EXERCISE PROMPT:
Where does the string "Hartmannsdorf" appear? Copy every line of the entries below that holds it.

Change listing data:
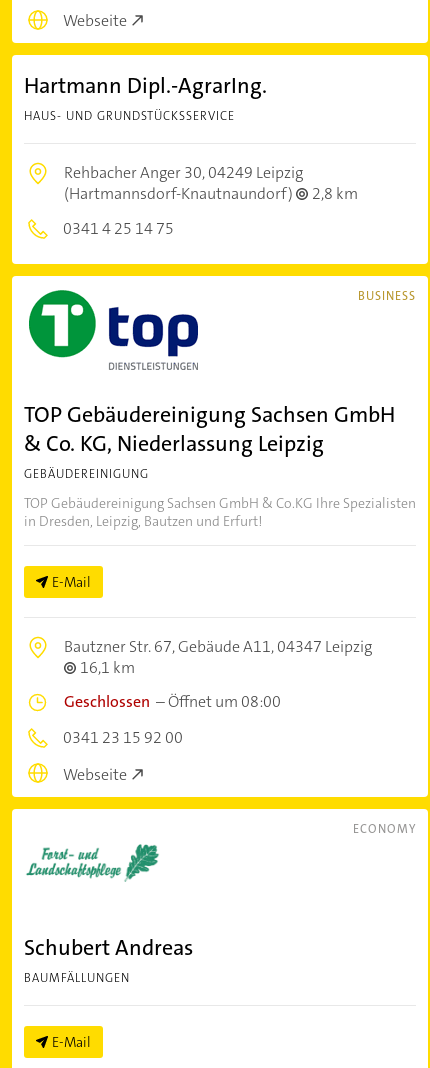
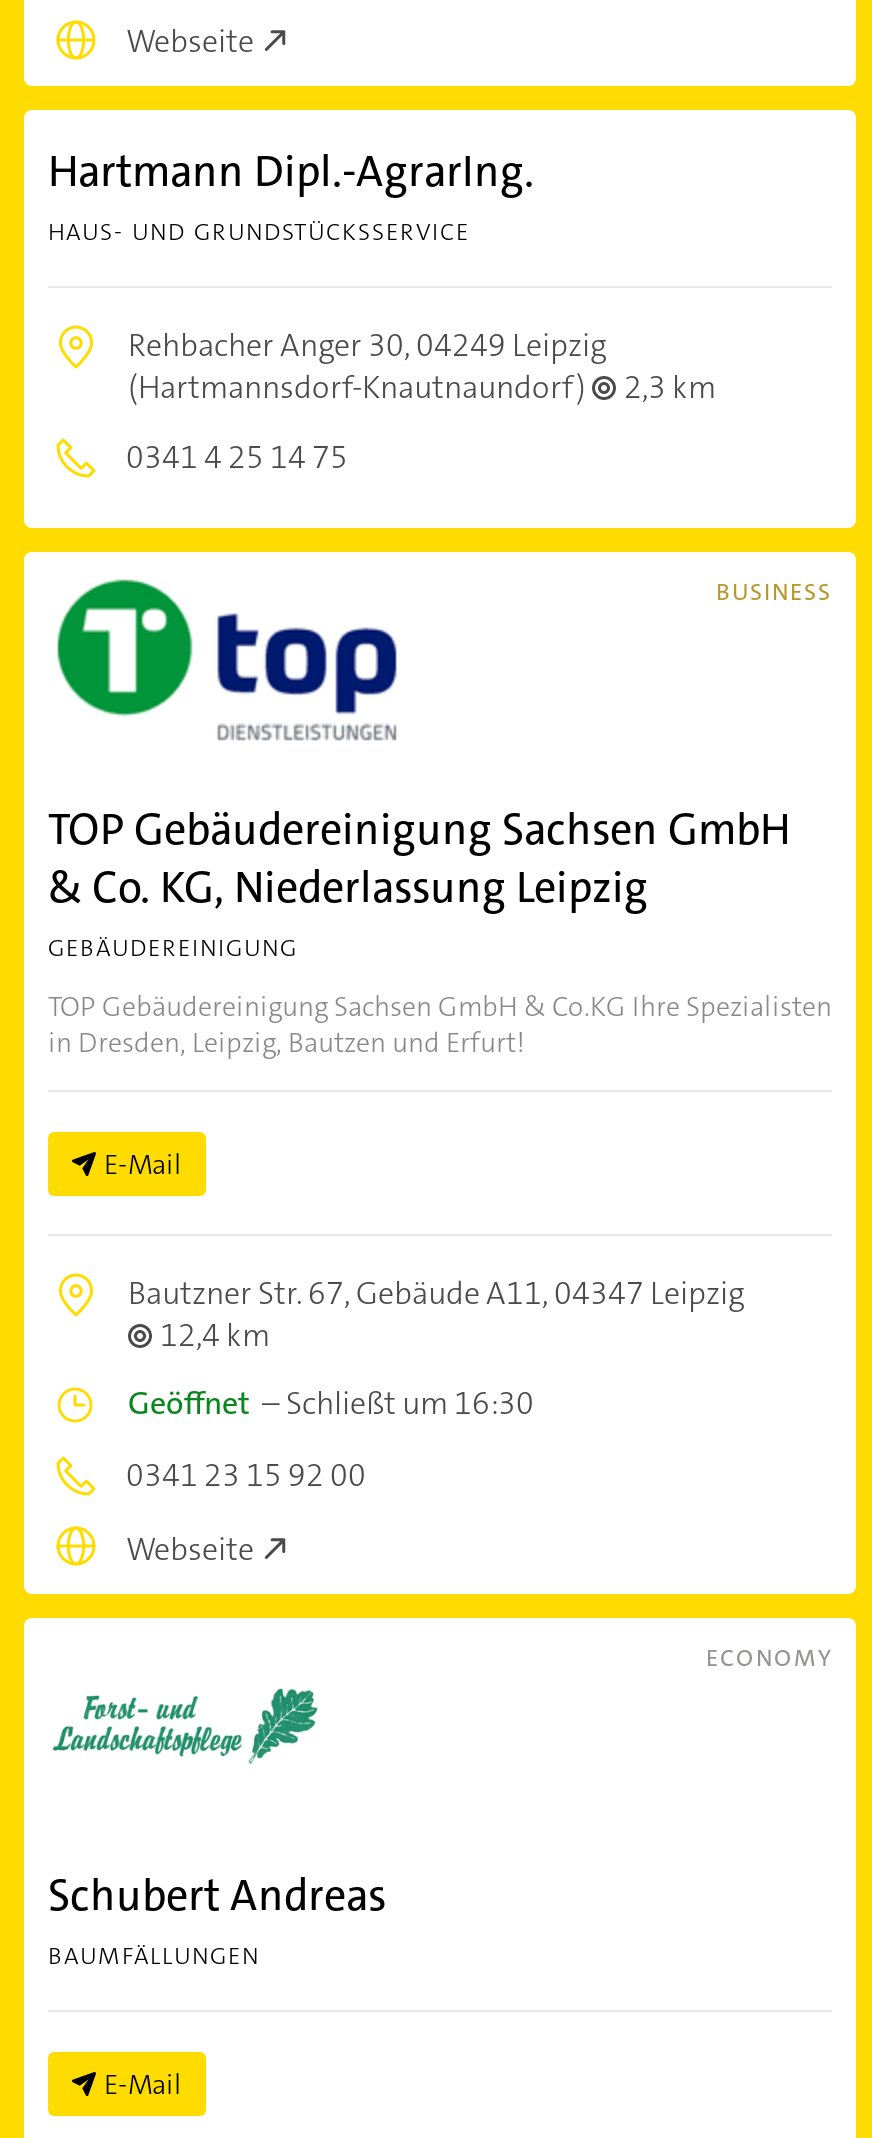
- (Hartmannsdorf-Knautnaundorf) 2,8 km
+ (Hartmannsdorf-Knautnaundorf) 2,3 km

- 16,1 km
+ 12,4 km

- Geschlossen – Öffnet um 08:00
+ Geöffnet – Schließt um 16:30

ANSWER SPACE:
- (Hartmannsdorf-Knautnaundorf) 2,8 km
+ (Hartmannsdorf-Knautnaundorf) 2,3 km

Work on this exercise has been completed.